During the indexing process, SES will build the ngram of each indexable field and will compare each ngram with the dictionary. This will make indexing a bit slower - but makes sure that only high quality search terms are indexed. With this mechanism, "skyscaper" can be decompound into "sky" and "scraper" and therefore be indexed.

Dictionary format

By default SES expects the dictionaries to be available in the three folders mentioned above. Each dictionary should be named by the convention %LANGUAGE_CODE%.dic, for example de_DE.dic. Within the dictionary SES expects the words to be line separated, for example:

sky
scraper

Extending the dictionary

The default dictionaries SES considers are the dictionaries provided by hunspell. SES also comes with dictionaries for de_DE and en_GB if hunspell is not available on your system. In order to extend these dictionaries or add custom ones, you can just create the corresponding files in %PLUGIN_DIR%/Resources/assets/custom_dictionaries/. SES will handle those files as additions to the default dictionaries. For that reason there should be no need to modify any other dictionary files in SES directly.

Custom dictionary handler

If you want to provide dictionaries in another format, you can do so by implementing the interface \SwagEnterpriseSearch\Bundle\EnterpriseSearchBundle\Dictionary\DictionaryInterface. Then just set your implementation into \SwagEnterpriseSearch\Bundle\EnterpriseSearchBundle\Dictionary\DictionaryManager using setDictionaries. DictionaryManager will - for every given language key - search for an implementation supporting the given language key. The first implementation matching, will be responsible for handling the language in question.

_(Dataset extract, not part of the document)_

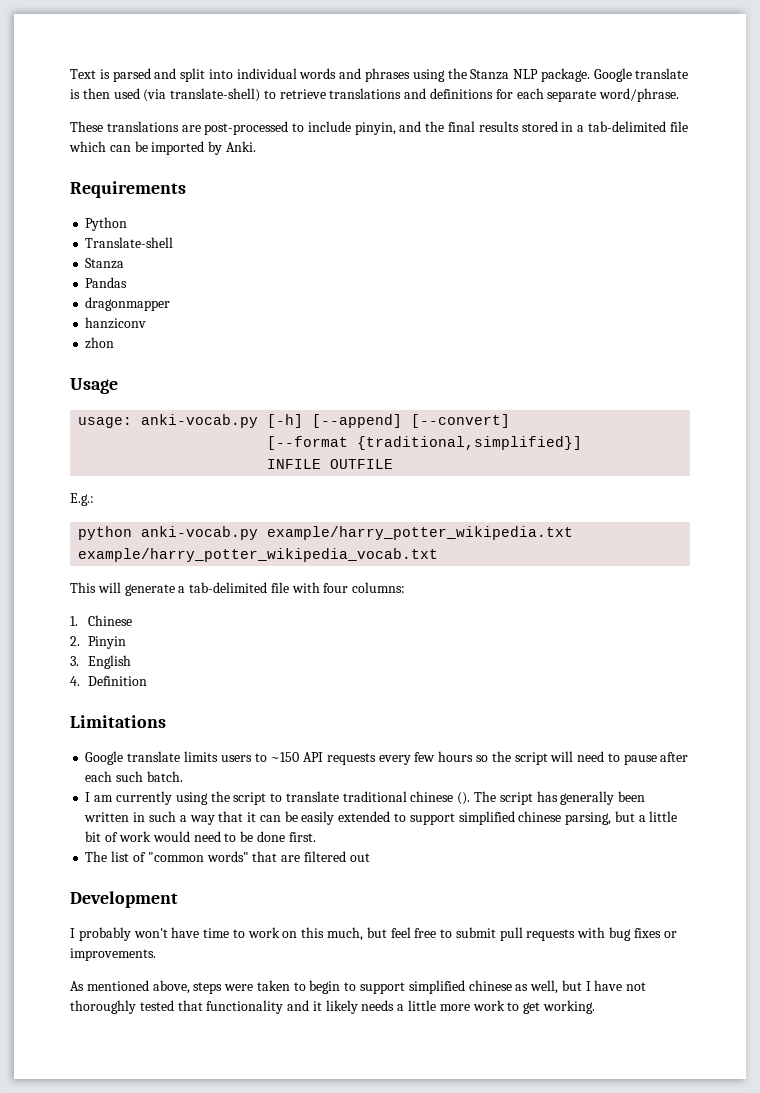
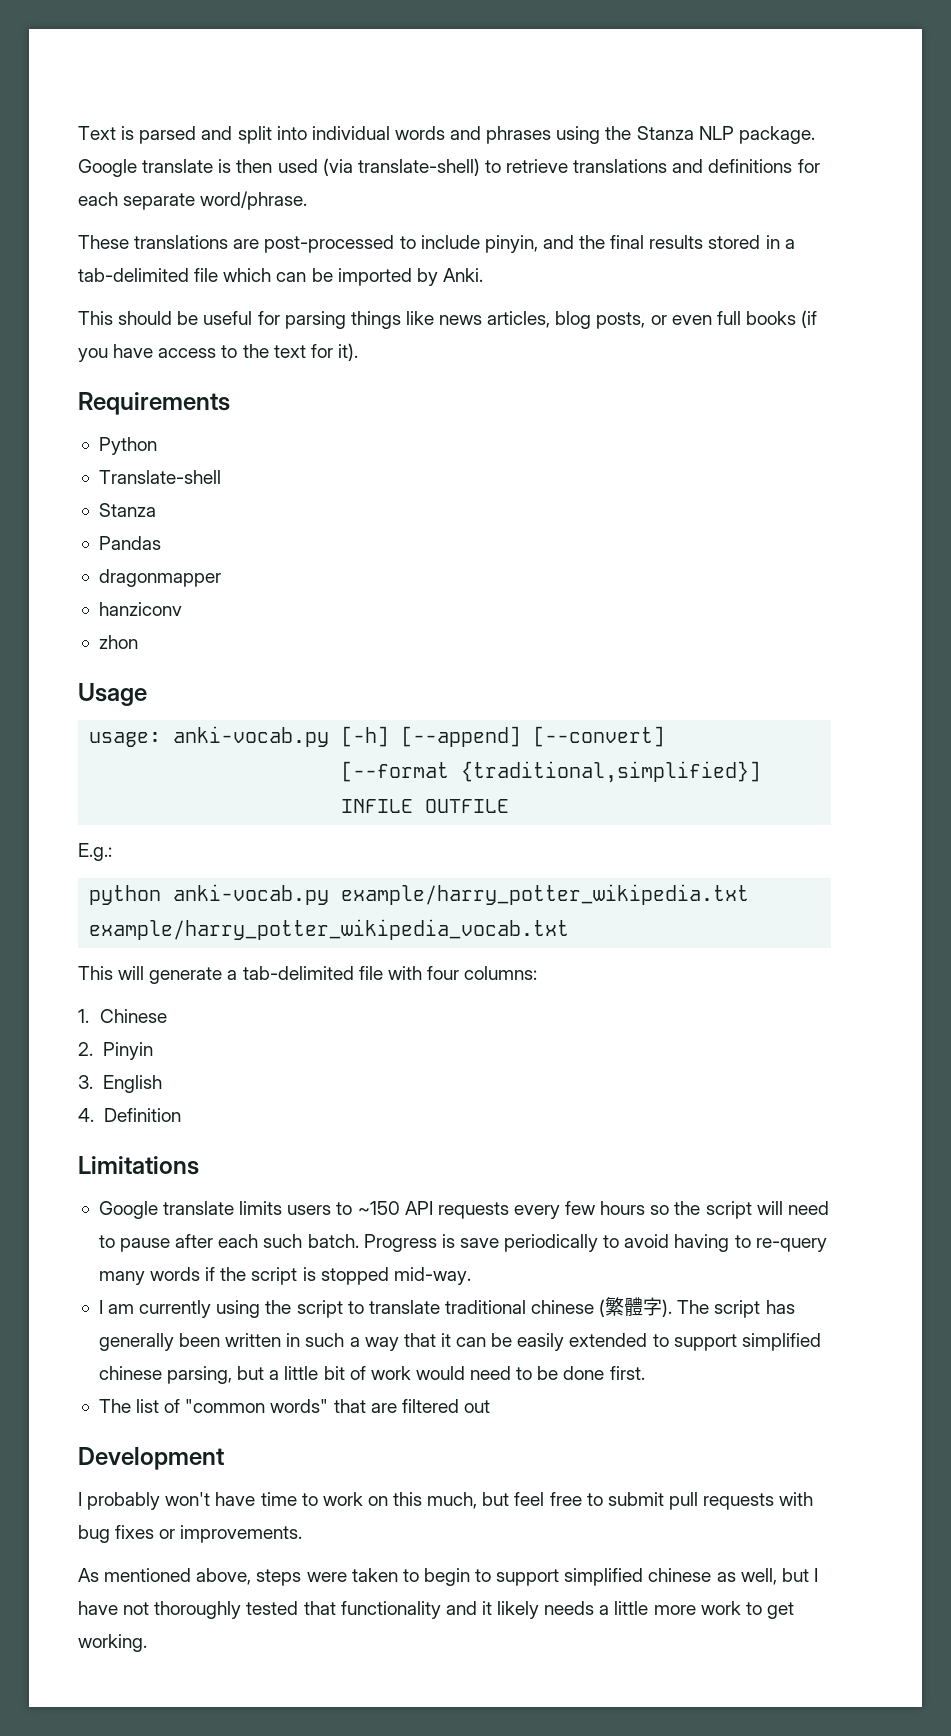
+ This should be useful for parsing things like news articles, blog posts, or even full books (if you have access to the text for it).
+ Progress is save periodically to avoid having to re-query many words if the script is stopped mid-way.
- I am currently using the script to translate traditional chinese ().
+ I am currently using the script to translate traditional chinese (繁體字).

If you want your implementation to be considered before SES's default dictionary implementation, you should make it the first one in the array passed to setDictionaries.

Using the dictionary index

In order to use the decompound words from the dictionaries, make use of the search field attributes.enterprise.product_suggestion in the relevance configuration of SES.

n-gram

ElasticSearch also allows to index n-grams directly. On the one hand, this will not require an additional lookup against dictionaries while indexing, on the other hand, this will massively bloat the search index with non meaningful search terms such as "ysc" or "ape" for "skyscraper". By default Shopware will index ngrams with a width from 3 to 8. If you want to change this (to have larger ngrams or to turn them of generally in order to speed up indexing), you can do this as follows:

// config.php
return [
    'db' => // your database config,
    'es' => [
        // your default ES config
        'compound_filter' => [
            'enabled' => true,                  // enable / disable ngrams
            'type' => 'ngram',                  // type of ngram, e.g. 'ngram' or 'edge_ngram'
            'min_gram' => 3,                    // minimum width
            'max_gram' => 8,                    // maximum width
            'token_chars' => ['letter'],        // characters to tokenize
        ],
    ]
];

Using n-grams

In order to use the n-gram index, make use of the *.ngram fields in the relevance configuration of SES.